■ **Before-and-after page screenshots**

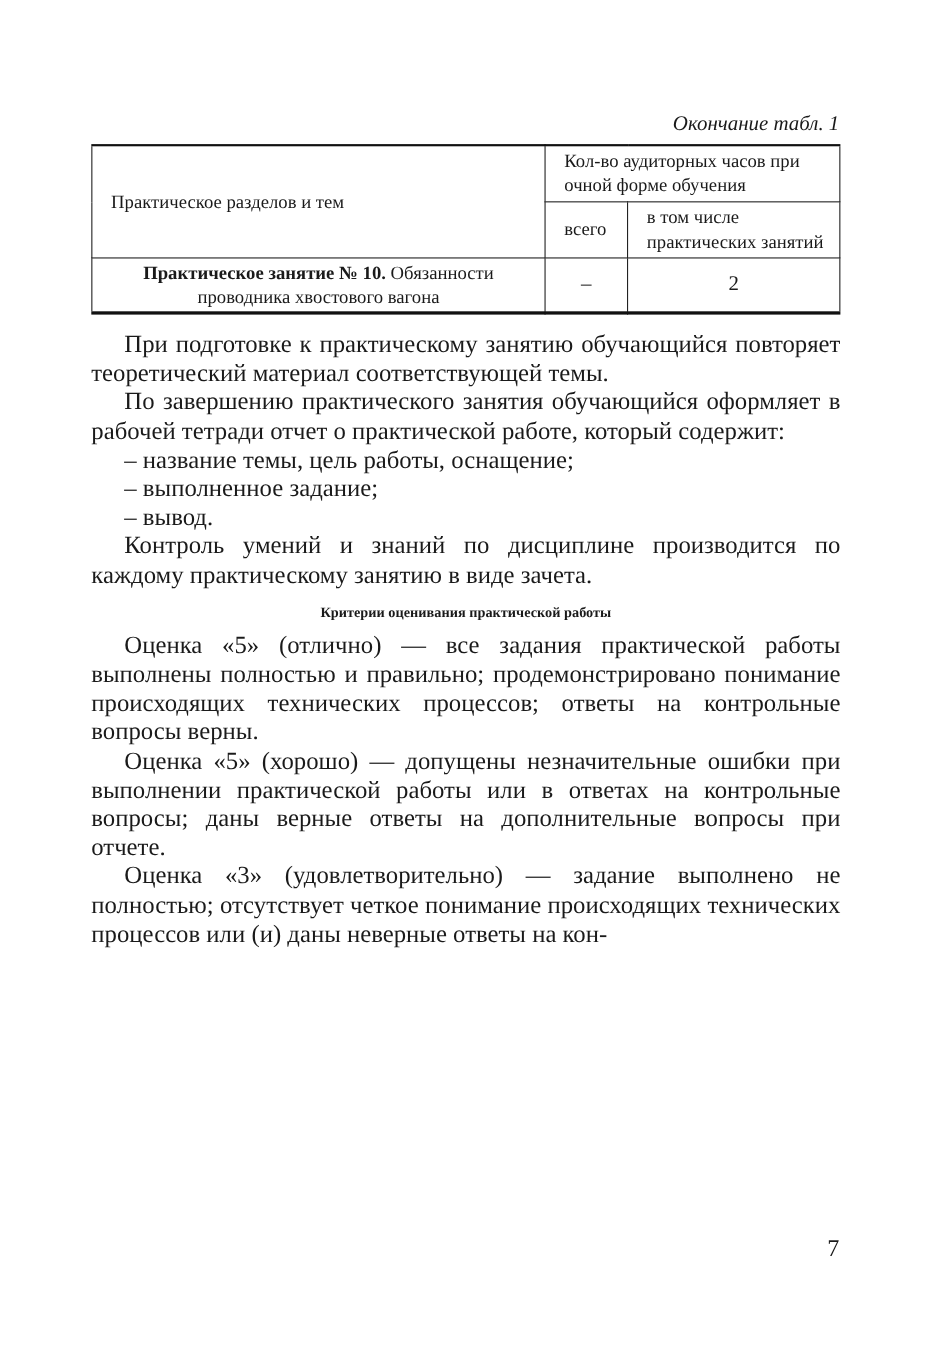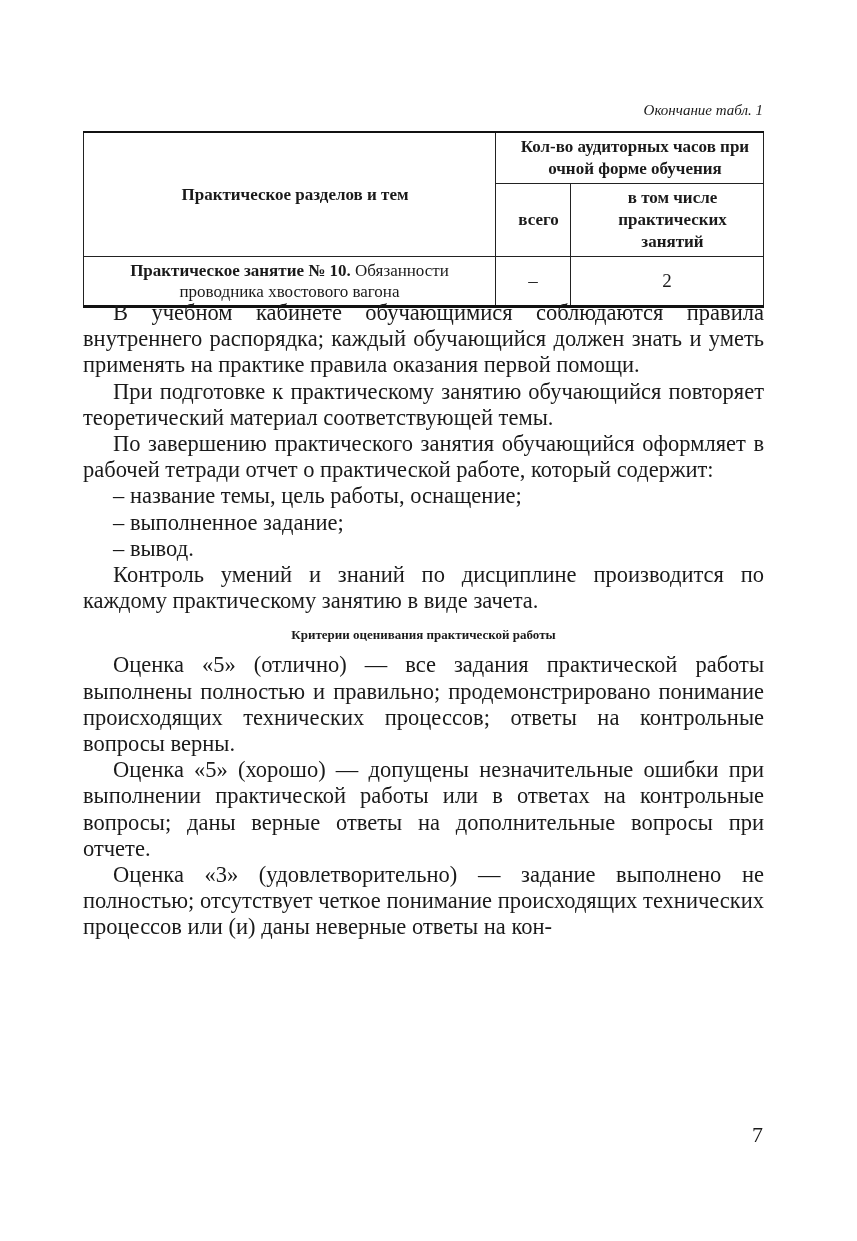--- a/index.html
+++ b/index.html
@@ -5,7 +5,7 @@
   html, body { margin: 0; padding: 0; background: #ffffff; }
   body { width: 857px; height: 1241px; position: relative; overflow: hidden;
          font-family: "Liberation Serif", "DejaVu Serif", serif; color: #1a1a1a; }
-  .caption { position: absolute; right: 94px; top: 102px; font-style: italic; font-size: 15px; }
+  .caption { position: absolute; right: 94px; top: 102px; font-style: italic; font-size: 19px; }
   table.t { position: absolute; left: 83px; top: 131px; width: 681px; border-collapse: collapse;
             font-size: 17px; line-height: 22px; }
   table.t td, table.t th { border: 1.5px solid #222; padding: 3px 6px; vertical-align: middle; }

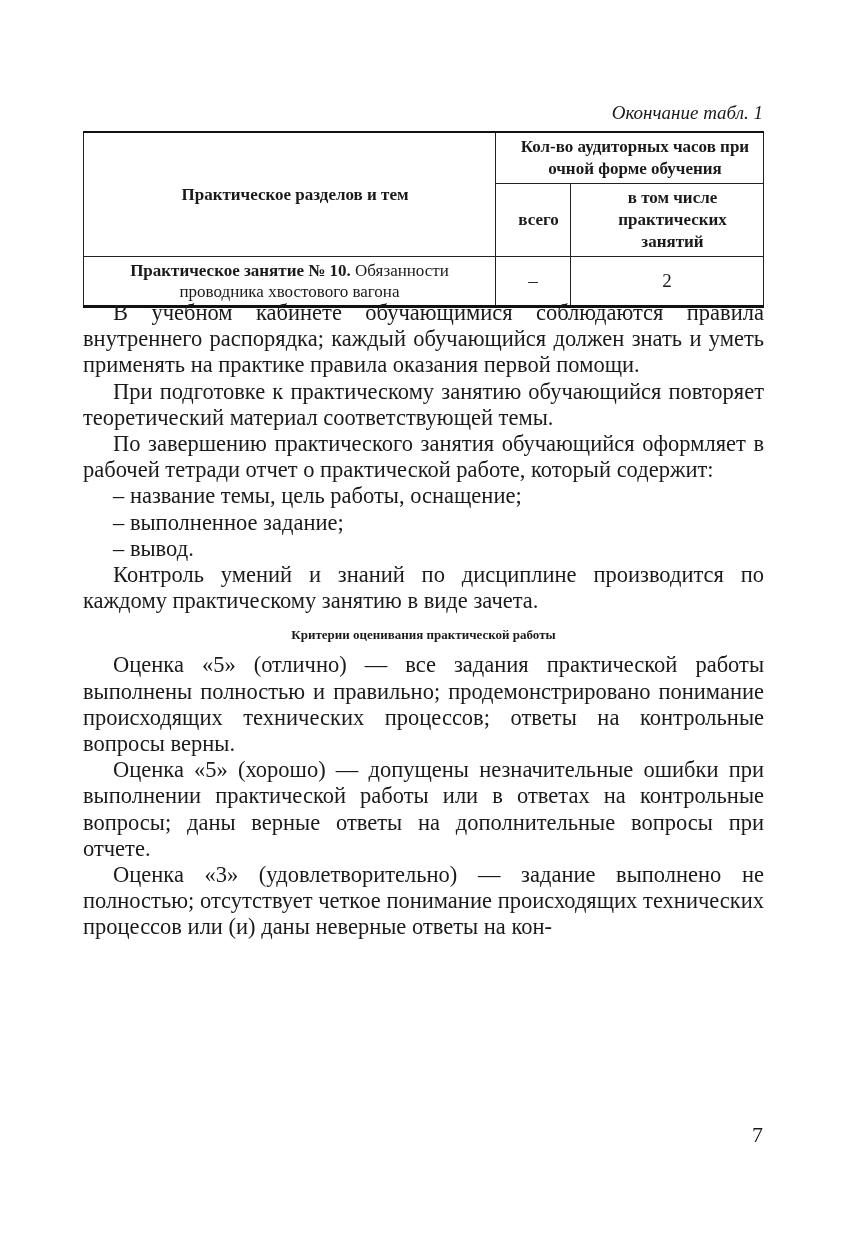--- a/index.html
+++ b/index.html
@@ -10,7 +10,7 @@
             font-size: 17px; line-height: 22px; }
   table.t td, table.t th { border: 1.5px solid #222; padding: 3px 6px; vertical-align: middle; }
   table.t { border-top: 2px solid #111; border-bottom: 3px solid #111; }
-  table.t th { font-weight: bold; text-align: center; padding-left: 17px; }
+  table.t th { font-weight: normal; text-align: left; padding-left: 17px; }
   .col1 { width: 388px; }
   .col2 { width: 51px; }
   .hdr1 { height: 46px; }

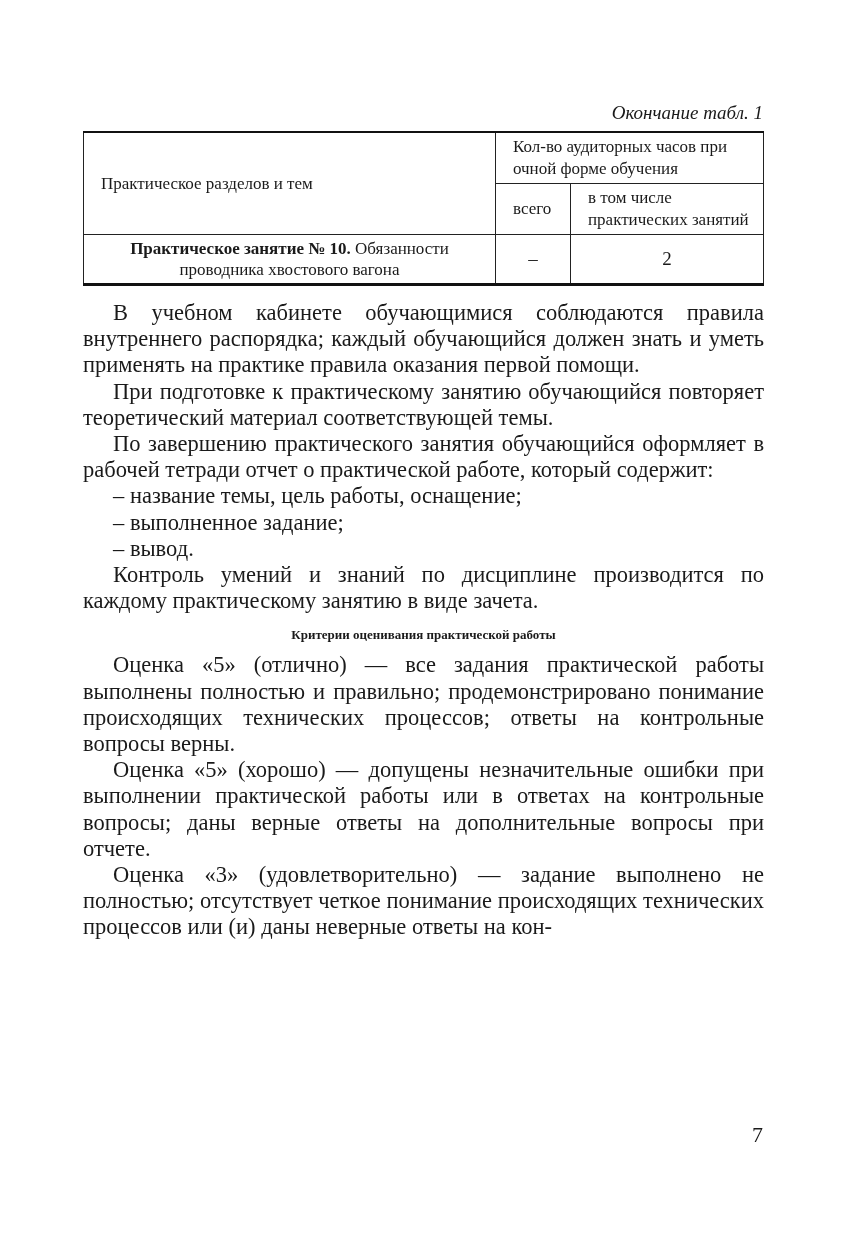--- a/index.html
+++ b/index.html
@@ -49,7 +49,6 @@
   </table>
 
 <div class="body">
-  <p>В учебном кабинете обучающимися соблюдаются правила внутреннего распорядка; каждый обучающийся должен знать и уметь применять на практике правила оказания первой помощи.</p>
   <p>При подготовке к практическому занятию обучающийся повторяет теоретический материал соответствующей темы.</p>
   <p>По завершению практического занятия обучающийся оформляет в рабочей тетради отчет о практической работе, который содержит:</p>
   <p class="li">– название темы, цель работы, оснащение;</p>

■ **WHAT YOU SHOULD DO**
Reproduce each entry exactly as given; no pictures, please.

■ **TASK RESULT**
--- a/index.html
+++ b/index.html
@@ -5,7 +5,7 @@
   html, body { margin: 0; padding: 0; background: #ffffff; }
   body { width: 857px; height: 1241px; position: relative; overflow: hidden;
          font-family: "Liberation Serif", "DejaVu Serif", serif; color: #1a1a1a; }
-  .caption { position: absolute; right: 94px; top: 102px; font-style: italic; font-size: 15px; }
+  .caption { position: absolute; right: 94px; top: 102px; font-style: italic; font-size: 19px; }
   table.t { position: absolute; left: 83px; top: 131px; width: 681px; border-collapse: collapse;
             font-size: 17px; line-height: 22px; }
   table.t td, table.t th { border: 1.5px solid #222; padding: 3px 6px; vertical-align: middle; }

--- a/index.html
+++ b/index.html
@@ -10,7 +10,7 @@
             font-size: 17px; line-height: 22px; }
   table.t td, table.t th { border: 1.5px solid #222; padding: 3px 6px; vertical-align: middle; }
   table.t { border-top: 2px solid #111; border-bottom: 3px solid #111; }
-  table.t th { font-weight: bold; text-align: center; padding-left: 17px; }
+  table.t th { font-weight: normal; text-align: left; padding-left: 17px; }
   .col1 { width: 388px; }
   .col2 { width: 51px; }
   .hdr1 { height: 46px; }

--- a/index.html
+++ b/index.html
@@ -49,7 +49,6 @@
   </table>
 
 <div class="body">
-  <p>В учебном кабинете обучающимися соблюдаются правила внутреннего распорядка; каждый обучающийся должен знать и уметь применять на практике правила оказания первой помощи.</p>
   <p>При подготовке к практическому занятию обучающийся повторяет теоретический материал соответствующей темы.</p>
   <p>По завершению практического занятия обучающийся оформляет в рабочей тетради отчет о практической работе, который содержит:</p>
   <p class="li">– название темы, цель работы, оснащение;</p>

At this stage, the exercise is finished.